Excitationの活性化関数は「Sigmoidが良いというか、ReLUが明らかに悪い」とのことです。普通Sigmoidというと「勾配が消えやすいから出力層以外ではほぼ使わない」というのが第一印象ですが、ResNetのように勾配が消えないようにSkipConnectionでつないでいくアーキテクチャではまた別なのかもしれません。
ReLUが悪いのはなんとなく理解できて、ReLUのマイナス方向は全て0になってしまうから、Multipyの演算をすると結果的にニューロンの多くが0になります。もしReLUのマイナスとプラスの出方が50:50なら、この演算は50%のDropout入れているのとイメージ的には近くなります。それだと明らかに過剰なのでアンダーフィッティングしてしまい、精度が悪くなってしまうのでしょう。なので、ある程度線形性があって、ブーリアンマスクの要素があるtanhやsigmoidが良いというのはよく考えてみると理解できます。
Reduction Ratio
SENetのボトルネックとなっている($\frac{C}{r}$)のrの値です。
1×1畳み込みと全く同じ発想で、「チャンネルを一時的に減らすことで計算量を減らせるけど、ReLUの非線形性からよほどきつい圧縮をしなければ逆に精度が上がるよ」という理屈です。

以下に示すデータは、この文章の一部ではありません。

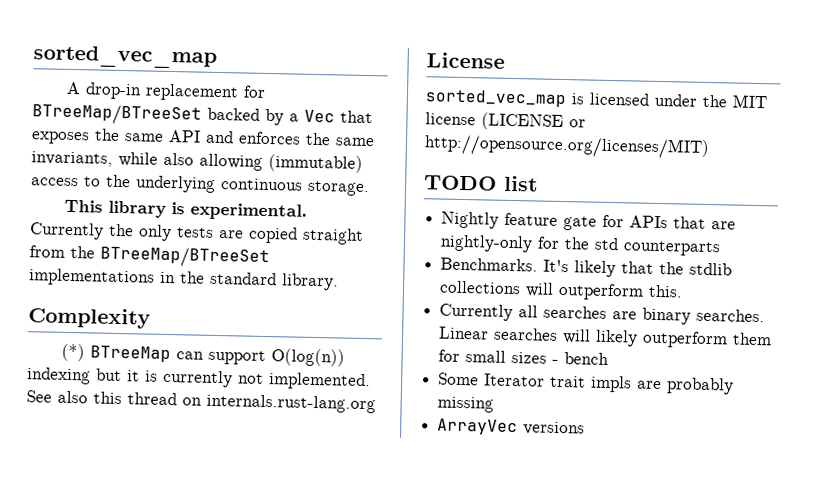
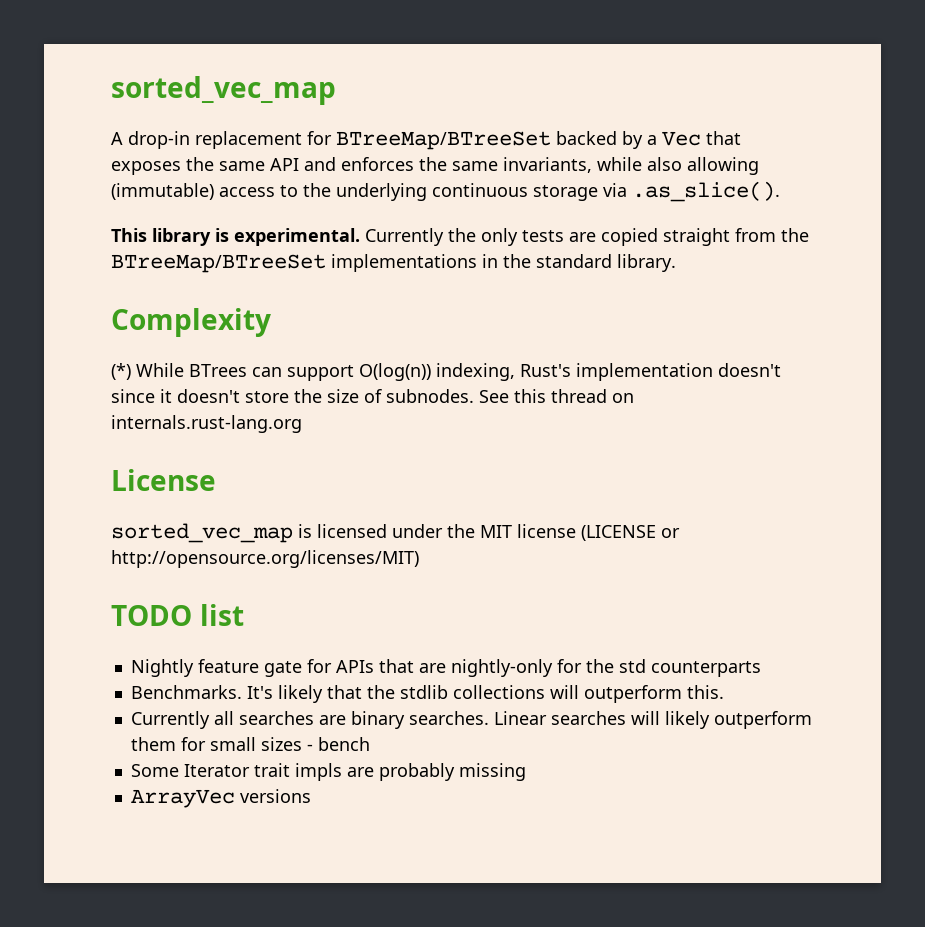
[307,180,370,197] storage. -> [533,181,780,202] storage via .as_slice().
[90,345,172,363] BTreeMap -> [136,363,247,377] While BTrees
[27,367,371,391] [26,390,88,404] indexing but it is currently not implemented. See also -> [436,363,781,381] [111,389,509,403] indexing, Rust's implementation doesn't since it doesn't store the size of subnodes. See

1×1畳み込みでもこのように圧縮率を横軸にすると、V字型の検証曲線が描けます。
ResNetのResBlockとの共存
ここがSENetのキモであり面白いところなのですが、ResNetのResBlockと共存できるような設計について論文で議論されています。
このようにいろいろなパターンについて試されているようです。最後のプラスのオペレーターは元をMultipyした後にAddの操作をします。これは先程の図のSE-ResNet Moduleにかかれています。
これらのResBlockとSEの配置の差による精度の差ですが、後ろに入れるの以外は正直どれでもいいんじゃないという感じです。
AddしたあとにSEブロック入れるSE-POSTは明確に悪くて、それ以外は似たり寄ったりという感じが。通常のSEブロックや、SE-PREなんかが感覚的にはわかりやすい気がします。作る人の好みで選べばいいのではないでしょうか。
ちなみにSENetを組み込んだResNet50(SE-ResNet-50)は次のようになります。これは通常のSEブロックの例です。
わかりやすいですね。ResNetのコードがあれば少し付け足すだけなので。
ここからは自分の意見ですが、SENetがDepthwiseConvと似たような機能を持っているので、ResNetにSEBlockを追加するだけで既存のResNetをXception化に近いようなことができるのだと思います。ResNetファミリーはいろいろとバリエーションがあるので、例えばWideResNetにSEBlock入れてチャンネル方向のオペレーションを入れるとかかなり面白そうな感じがします。
今回自分がやったCIFAR-10の実験では微妙な結果となってしまいましたが、よく見ていくとアイディア的に面白い、スルメみたいなモジュールではないかなと思います。なんでも入れられる(つまり転移学習で付け足す)というより、現在のCNNの主流であるResNet系に入れられて、直感的にはXception化できるというのが強みではないのかなと自分は思います。